Input data

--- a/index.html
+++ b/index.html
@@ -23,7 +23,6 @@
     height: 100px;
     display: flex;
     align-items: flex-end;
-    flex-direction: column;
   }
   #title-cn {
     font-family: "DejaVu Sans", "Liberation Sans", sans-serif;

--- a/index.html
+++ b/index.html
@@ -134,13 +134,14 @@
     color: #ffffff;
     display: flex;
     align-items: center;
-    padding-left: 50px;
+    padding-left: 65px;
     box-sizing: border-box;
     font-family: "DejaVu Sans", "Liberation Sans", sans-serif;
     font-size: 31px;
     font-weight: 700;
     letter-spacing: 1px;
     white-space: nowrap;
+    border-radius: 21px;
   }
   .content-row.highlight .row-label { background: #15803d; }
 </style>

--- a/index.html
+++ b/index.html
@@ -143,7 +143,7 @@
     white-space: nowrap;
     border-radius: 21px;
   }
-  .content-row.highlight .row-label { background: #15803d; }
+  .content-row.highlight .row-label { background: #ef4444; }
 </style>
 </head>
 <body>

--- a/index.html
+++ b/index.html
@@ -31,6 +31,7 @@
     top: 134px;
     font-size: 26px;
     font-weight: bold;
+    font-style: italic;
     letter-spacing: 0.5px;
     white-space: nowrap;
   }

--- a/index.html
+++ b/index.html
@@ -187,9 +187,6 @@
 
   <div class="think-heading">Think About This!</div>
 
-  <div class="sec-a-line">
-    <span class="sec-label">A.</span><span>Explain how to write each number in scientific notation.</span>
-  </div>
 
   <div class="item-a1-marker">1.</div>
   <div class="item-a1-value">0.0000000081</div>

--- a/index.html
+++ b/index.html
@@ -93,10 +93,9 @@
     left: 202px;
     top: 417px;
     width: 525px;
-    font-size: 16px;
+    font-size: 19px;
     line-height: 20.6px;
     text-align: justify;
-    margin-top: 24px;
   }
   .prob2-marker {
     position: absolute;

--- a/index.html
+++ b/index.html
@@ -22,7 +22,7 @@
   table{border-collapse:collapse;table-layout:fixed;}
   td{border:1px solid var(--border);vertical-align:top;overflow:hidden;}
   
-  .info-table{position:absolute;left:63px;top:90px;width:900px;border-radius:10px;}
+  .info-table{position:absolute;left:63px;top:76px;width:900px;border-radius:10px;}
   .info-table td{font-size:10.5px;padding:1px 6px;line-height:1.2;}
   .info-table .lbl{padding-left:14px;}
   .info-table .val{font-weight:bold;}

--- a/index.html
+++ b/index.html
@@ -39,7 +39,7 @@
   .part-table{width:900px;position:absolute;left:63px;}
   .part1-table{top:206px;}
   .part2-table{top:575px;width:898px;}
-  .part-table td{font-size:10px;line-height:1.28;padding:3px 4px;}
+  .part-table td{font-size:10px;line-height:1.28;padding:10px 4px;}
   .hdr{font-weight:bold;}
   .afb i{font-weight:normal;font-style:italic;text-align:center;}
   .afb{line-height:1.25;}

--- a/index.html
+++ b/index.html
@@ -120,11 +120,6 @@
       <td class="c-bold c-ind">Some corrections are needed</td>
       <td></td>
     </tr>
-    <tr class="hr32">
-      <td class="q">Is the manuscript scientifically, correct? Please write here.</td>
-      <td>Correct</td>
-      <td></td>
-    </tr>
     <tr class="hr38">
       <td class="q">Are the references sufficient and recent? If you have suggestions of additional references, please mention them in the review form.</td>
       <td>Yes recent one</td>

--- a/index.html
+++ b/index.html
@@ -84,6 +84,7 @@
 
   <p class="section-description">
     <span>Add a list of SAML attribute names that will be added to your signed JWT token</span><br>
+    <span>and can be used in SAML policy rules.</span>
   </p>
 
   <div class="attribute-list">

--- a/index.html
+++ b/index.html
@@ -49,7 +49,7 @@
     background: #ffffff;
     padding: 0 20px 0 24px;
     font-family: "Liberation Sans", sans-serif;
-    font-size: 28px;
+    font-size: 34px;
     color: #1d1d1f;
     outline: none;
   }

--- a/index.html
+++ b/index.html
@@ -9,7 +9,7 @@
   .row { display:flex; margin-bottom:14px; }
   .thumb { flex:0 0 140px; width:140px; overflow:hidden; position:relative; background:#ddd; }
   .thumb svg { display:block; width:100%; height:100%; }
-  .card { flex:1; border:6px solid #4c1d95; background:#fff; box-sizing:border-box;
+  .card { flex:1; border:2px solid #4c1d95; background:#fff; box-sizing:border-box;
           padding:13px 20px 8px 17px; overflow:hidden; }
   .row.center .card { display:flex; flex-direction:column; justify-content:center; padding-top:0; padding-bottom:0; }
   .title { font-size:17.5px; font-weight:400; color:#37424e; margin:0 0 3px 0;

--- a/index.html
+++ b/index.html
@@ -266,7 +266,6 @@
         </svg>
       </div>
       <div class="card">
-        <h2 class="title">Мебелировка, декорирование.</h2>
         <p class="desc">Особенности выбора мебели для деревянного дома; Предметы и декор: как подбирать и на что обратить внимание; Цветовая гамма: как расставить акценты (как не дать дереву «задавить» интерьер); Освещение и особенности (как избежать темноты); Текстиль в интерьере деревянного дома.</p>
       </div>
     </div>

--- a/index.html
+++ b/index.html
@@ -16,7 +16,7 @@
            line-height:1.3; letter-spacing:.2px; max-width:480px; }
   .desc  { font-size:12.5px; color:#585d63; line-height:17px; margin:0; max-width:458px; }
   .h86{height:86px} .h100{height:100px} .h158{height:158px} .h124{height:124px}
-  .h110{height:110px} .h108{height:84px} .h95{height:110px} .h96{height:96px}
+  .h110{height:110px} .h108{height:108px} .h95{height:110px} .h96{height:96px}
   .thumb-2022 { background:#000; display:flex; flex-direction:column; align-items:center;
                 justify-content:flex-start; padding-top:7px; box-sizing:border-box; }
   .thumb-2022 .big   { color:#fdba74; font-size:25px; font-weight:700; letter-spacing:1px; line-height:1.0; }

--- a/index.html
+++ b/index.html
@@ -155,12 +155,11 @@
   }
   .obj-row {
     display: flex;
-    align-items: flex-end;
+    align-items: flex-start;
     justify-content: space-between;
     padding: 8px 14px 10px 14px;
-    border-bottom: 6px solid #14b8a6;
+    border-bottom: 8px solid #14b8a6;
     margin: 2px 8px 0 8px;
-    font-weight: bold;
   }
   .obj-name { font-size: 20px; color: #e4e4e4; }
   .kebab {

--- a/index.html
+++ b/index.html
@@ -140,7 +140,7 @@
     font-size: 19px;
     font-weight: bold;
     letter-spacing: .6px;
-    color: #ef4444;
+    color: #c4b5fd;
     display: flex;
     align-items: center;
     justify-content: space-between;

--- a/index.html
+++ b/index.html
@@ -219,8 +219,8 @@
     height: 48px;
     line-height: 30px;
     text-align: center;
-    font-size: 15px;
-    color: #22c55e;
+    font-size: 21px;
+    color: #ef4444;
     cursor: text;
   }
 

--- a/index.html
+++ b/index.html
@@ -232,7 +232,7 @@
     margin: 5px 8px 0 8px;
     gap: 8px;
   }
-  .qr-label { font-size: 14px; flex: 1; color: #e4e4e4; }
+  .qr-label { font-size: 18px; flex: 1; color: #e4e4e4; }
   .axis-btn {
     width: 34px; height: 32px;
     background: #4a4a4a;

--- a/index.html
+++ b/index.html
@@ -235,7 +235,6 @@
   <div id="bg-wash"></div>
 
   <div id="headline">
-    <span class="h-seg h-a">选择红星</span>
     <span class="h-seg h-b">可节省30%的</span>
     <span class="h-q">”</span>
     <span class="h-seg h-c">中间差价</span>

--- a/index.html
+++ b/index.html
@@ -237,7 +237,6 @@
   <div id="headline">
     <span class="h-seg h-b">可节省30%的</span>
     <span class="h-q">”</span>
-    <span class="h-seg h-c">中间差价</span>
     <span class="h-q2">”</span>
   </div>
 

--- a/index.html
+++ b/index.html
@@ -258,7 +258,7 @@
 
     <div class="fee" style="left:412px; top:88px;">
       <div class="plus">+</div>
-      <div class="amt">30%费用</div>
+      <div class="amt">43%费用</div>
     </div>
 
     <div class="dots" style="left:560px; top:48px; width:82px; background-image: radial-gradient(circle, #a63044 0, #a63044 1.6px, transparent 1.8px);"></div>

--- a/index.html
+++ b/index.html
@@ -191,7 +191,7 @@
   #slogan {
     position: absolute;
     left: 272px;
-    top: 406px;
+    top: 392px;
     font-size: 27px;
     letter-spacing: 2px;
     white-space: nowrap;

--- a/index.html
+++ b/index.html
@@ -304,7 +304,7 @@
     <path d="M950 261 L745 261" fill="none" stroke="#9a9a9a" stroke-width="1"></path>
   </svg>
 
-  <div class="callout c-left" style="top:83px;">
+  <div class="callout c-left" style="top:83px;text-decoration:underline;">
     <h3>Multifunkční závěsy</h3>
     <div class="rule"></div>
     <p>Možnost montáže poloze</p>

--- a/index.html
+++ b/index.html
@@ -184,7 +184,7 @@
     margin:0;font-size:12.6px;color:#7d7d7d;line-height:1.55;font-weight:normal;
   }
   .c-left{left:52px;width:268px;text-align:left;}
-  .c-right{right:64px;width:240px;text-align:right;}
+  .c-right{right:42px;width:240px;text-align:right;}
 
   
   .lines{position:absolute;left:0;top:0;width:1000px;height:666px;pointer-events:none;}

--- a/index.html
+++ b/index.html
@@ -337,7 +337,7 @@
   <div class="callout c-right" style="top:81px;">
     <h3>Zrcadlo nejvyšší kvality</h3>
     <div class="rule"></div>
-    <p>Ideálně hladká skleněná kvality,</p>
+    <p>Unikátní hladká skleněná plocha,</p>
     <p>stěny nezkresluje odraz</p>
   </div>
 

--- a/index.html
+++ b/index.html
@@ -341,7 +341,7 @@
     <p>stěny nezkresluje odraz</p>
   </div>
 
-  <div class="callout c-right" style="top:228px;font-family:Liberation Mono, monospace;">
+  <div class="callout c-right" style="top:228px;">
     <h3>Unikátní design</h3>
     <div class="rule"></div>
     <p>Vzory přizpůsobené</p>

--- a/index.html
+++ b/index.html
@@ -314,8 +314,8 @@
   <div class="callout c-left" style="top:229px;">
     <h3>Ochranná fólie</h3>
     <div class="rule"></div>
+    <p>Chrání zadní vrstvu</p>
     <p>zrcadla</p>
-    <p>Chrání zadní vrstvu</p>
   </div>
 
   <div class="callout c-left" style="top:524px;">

Work order
Write out each line above with the word "solid".

Exercise answer
   td{border:1px solid var(--border);vertical-align:top;overflow:hidden;}
-  .card { flex:1; border:6px solid #4c1d95; background:#fff; box-sizing:border-box;
+  .card { flex:1; border:2px solid #4c1d95; background:#fff; box-sizing:border-box;
-    border-bottom: 6px solid #14b8a6;
+    border-bottom: 8px solid #14b8a6;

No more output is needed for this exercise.